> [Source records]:

+---+

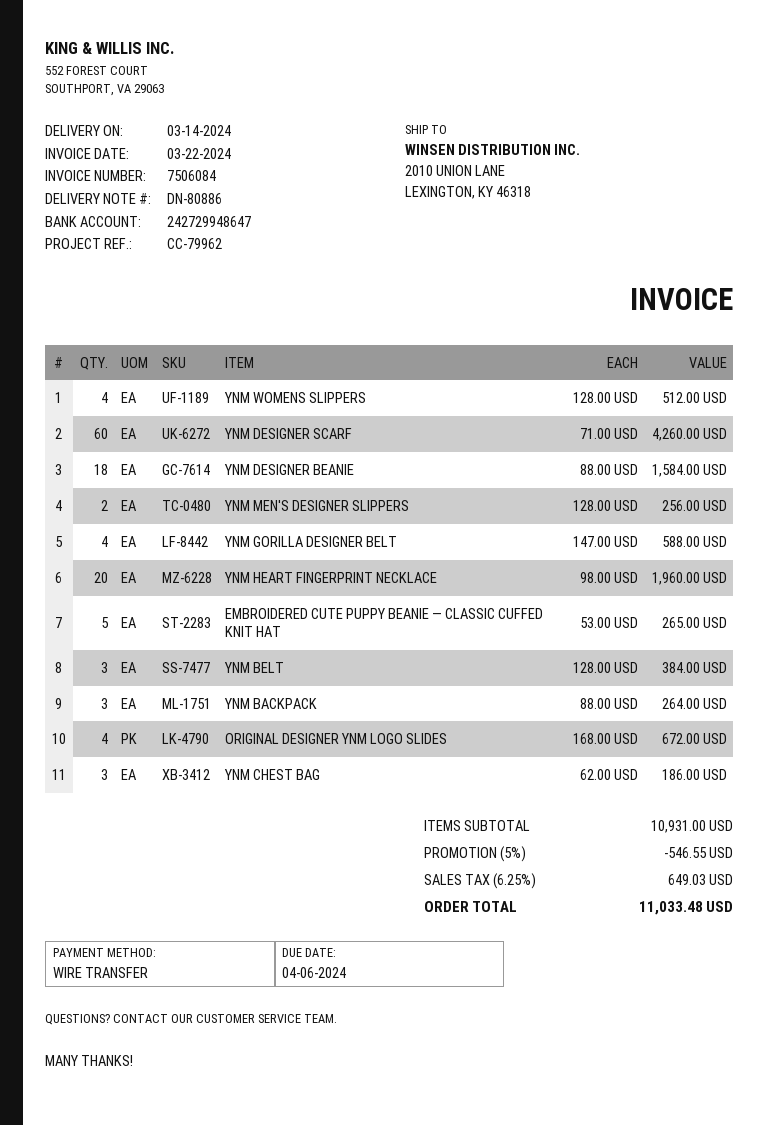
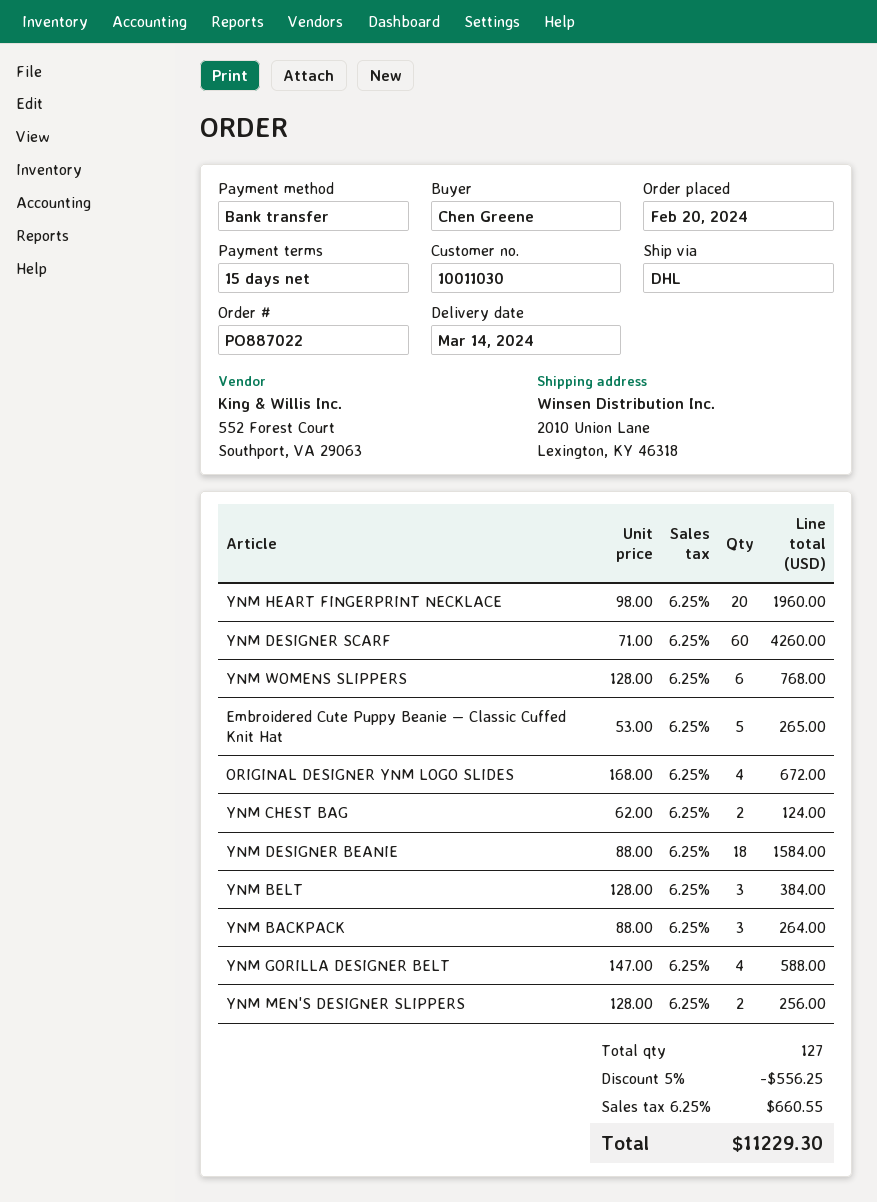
YNM WOMENS SLIPPERS: 4 x 128.00 = 512.00 -> 6 x 128.00 = 768.00
YNM CHEST BAG: 3 x 62.00 = 186.00 -> 2 x 62.00 = 124.00
discount: 5% = 546.55 -> 5% = 556.25
tax: 6.25% = 649.03 -> 6.25% = 660.55
total: 11033.48 -> 11229.30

+---+

> [Exercise objective]: Reproduce each entry exactly as given; no pictures, please.

> [Written answer]:
YNM WOMENS SLIPPERS: 4 x 128.00 = 512.00 -> 6 x 128.00 = 768.00
YNM CHEST BAG: 3 x 62.00 = 186.00 -> 2 x 62.00 = 124.00
discount: 5% = 546.55 -> 5% = 556.25
tax: 6.25% = 649.03 -> 6.25% = 660.55
total: 11033.48 -> 11229.30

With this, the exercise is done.